[Dataset items]
:::::

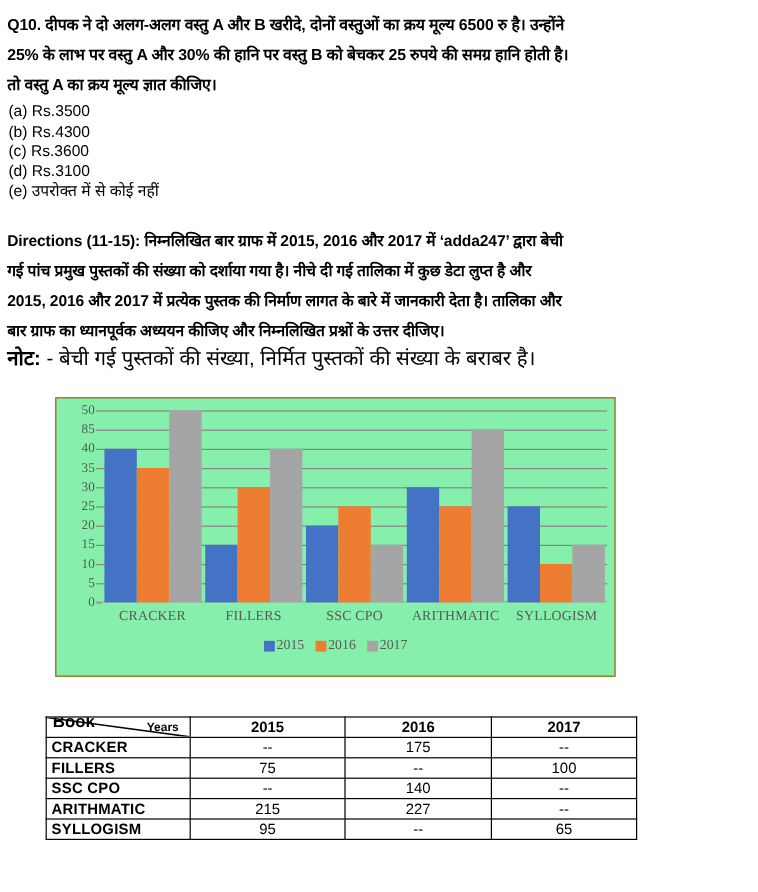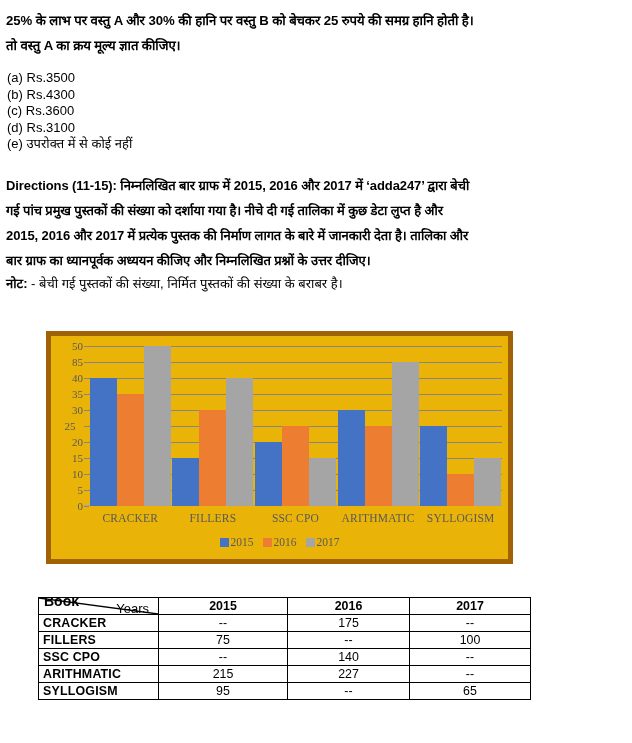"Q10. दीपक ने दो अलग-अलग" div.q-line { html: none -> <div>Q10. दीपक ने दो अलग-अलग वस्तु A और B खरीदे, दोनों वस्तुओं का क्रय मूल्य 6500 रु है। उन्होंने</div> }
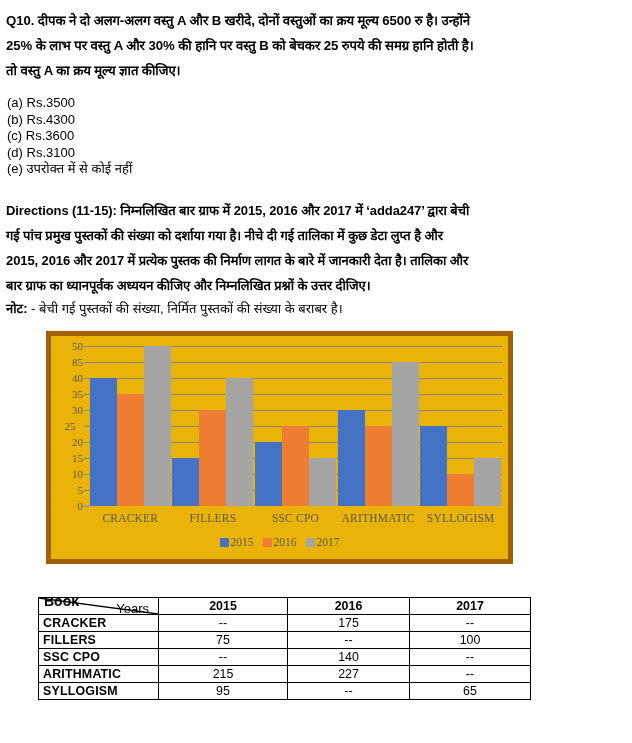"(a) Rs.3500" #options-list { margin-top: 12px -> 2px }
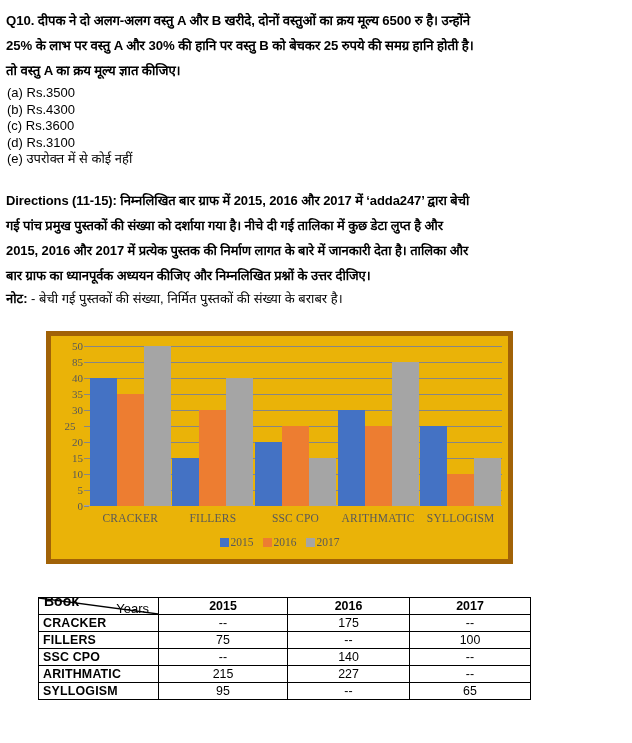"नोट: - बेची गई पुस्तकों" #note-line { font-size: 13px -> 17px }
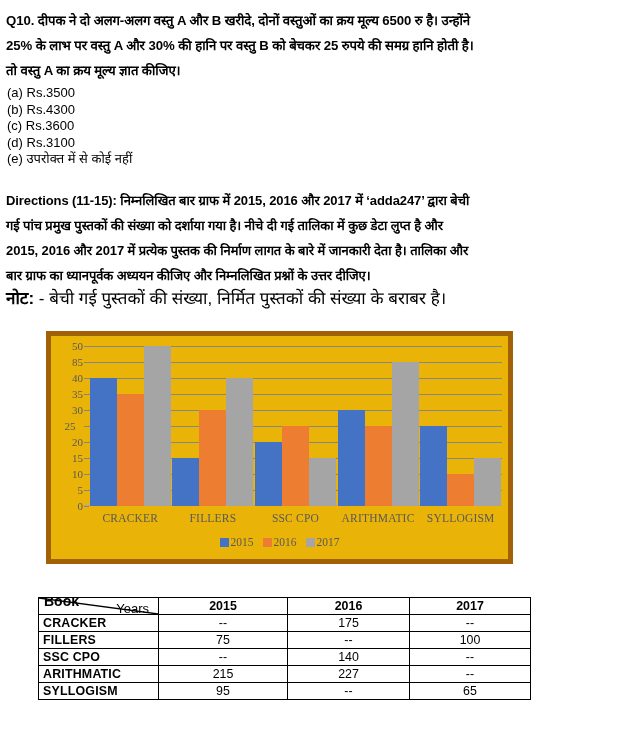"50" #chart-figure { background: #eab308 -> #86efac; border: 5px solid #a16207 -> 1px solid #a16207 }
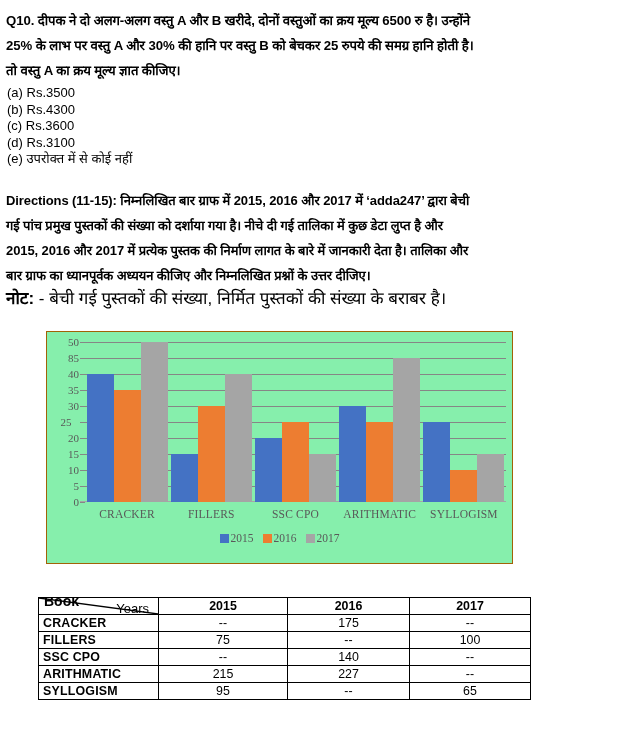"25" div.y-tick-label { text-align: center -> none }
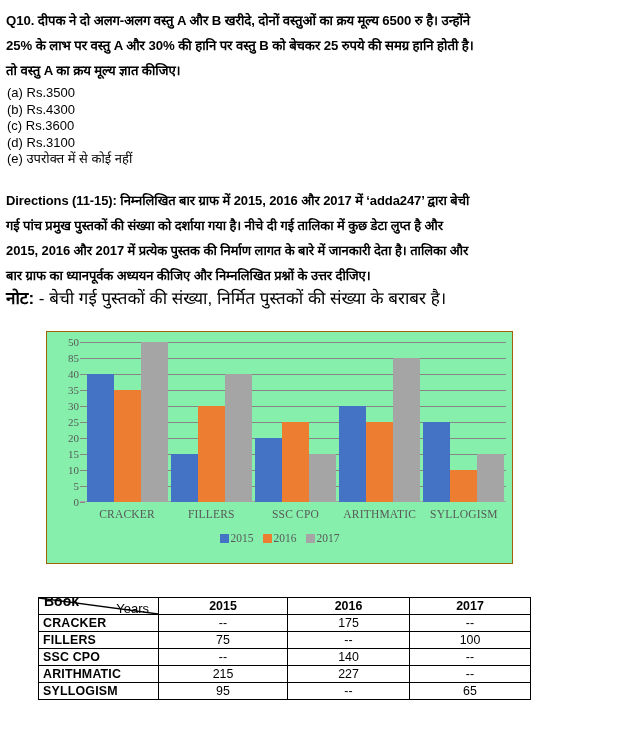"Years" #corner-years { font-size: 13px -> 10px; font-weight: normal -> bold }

:::::

The records must appear again word for word, though none of their pictures should.

"Q10. दीपक ने दो अलग-अलग" div.q-line { html: none -> <div>Q10. दीपक ने दो अलग-अलग वस्तु A और B खरीदे, दोनों वस्तुओं का क्रय मूल्य 6500 रु है। उन्होंने</div> }
"(a) Rs.3500" #options-list { margin-top: 12px -> 2px }
"नोट: - बेची गई पुस्तकों" #note-line { font-size: 13px -> 17px }
"50" #chart-figure { background: #eab308 -> #86efac; border: 5px solid #a16207 -> 1px solid #a16207 }
"25" div.y-tick-label { text-align: center -> none }
"Years" #corner-years { font-size: 13px -> 10px; font-weight: normal -> bold }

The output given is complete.